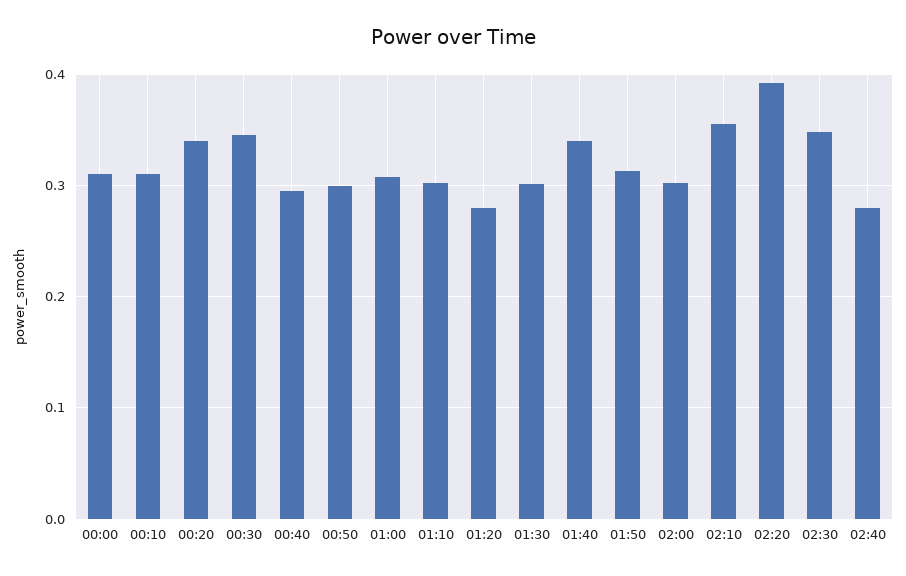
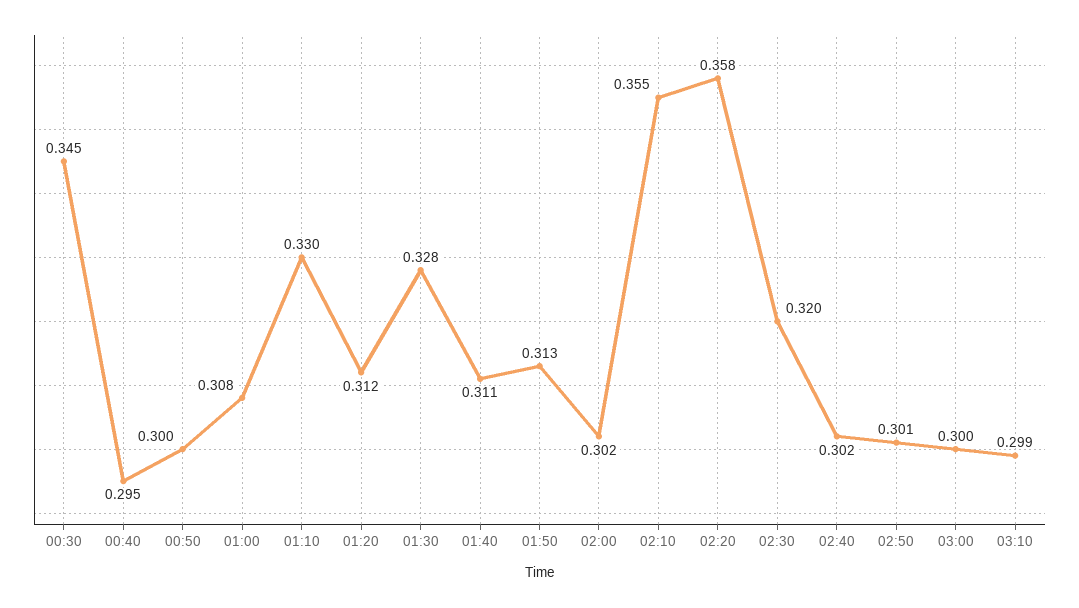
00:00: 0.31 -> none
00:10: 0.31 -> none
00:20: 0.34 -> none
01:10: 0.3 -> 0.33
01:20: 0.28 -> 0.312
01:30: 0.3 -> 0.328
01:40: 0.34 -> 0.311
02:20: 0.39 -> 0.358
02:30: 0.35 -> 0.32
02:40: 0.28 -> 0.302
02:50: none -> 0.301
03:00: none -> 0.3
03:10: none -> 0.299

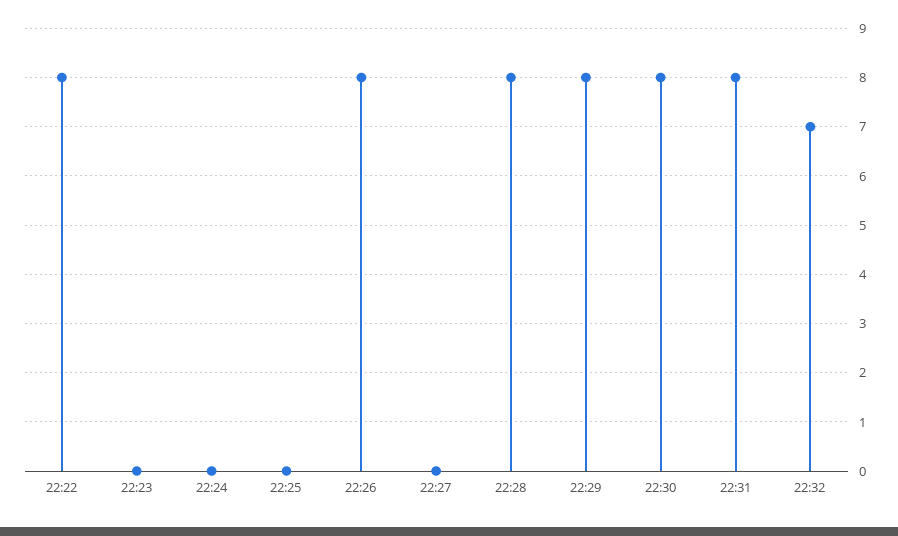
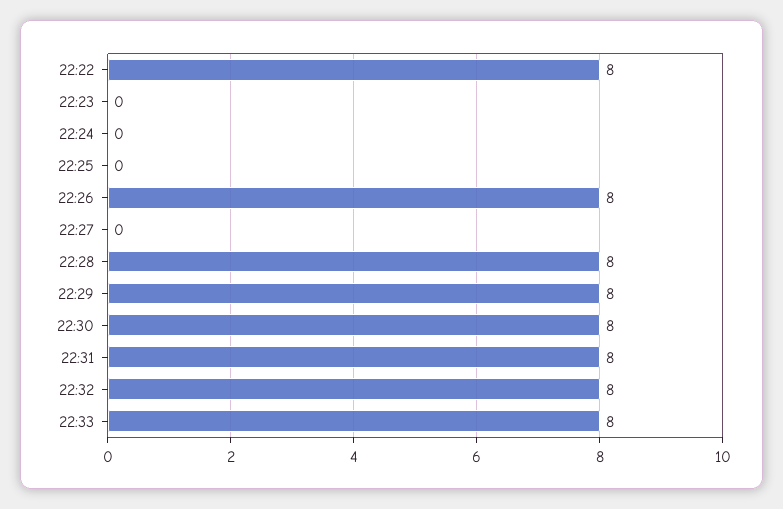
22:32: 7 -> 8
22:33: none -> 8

◆ Exercise requirements ◆
If an entry above contains a picture, leave that picture out and copy everything else exactly.

◆ Expected answer ◆
00:00: 0.31 -> none
00:10: 0.31 -> none
00:20: 0.34 -> none
01:10: 0.3 -> 0.33
01:20: 0.28 -> 0.312
01:30: 0.3 -> 0.328
01:40: 0.34 -> 0.311
02:20: 0.39 -> 0.358
02:30: 0.35 -> 0.32
02:40: 0.28 -> 0.302
02:50: none -> 0.301
03:00: none -> 0.3
03:10: none -> 0.299

22:32: 7 -> 8
22:33: none -> 8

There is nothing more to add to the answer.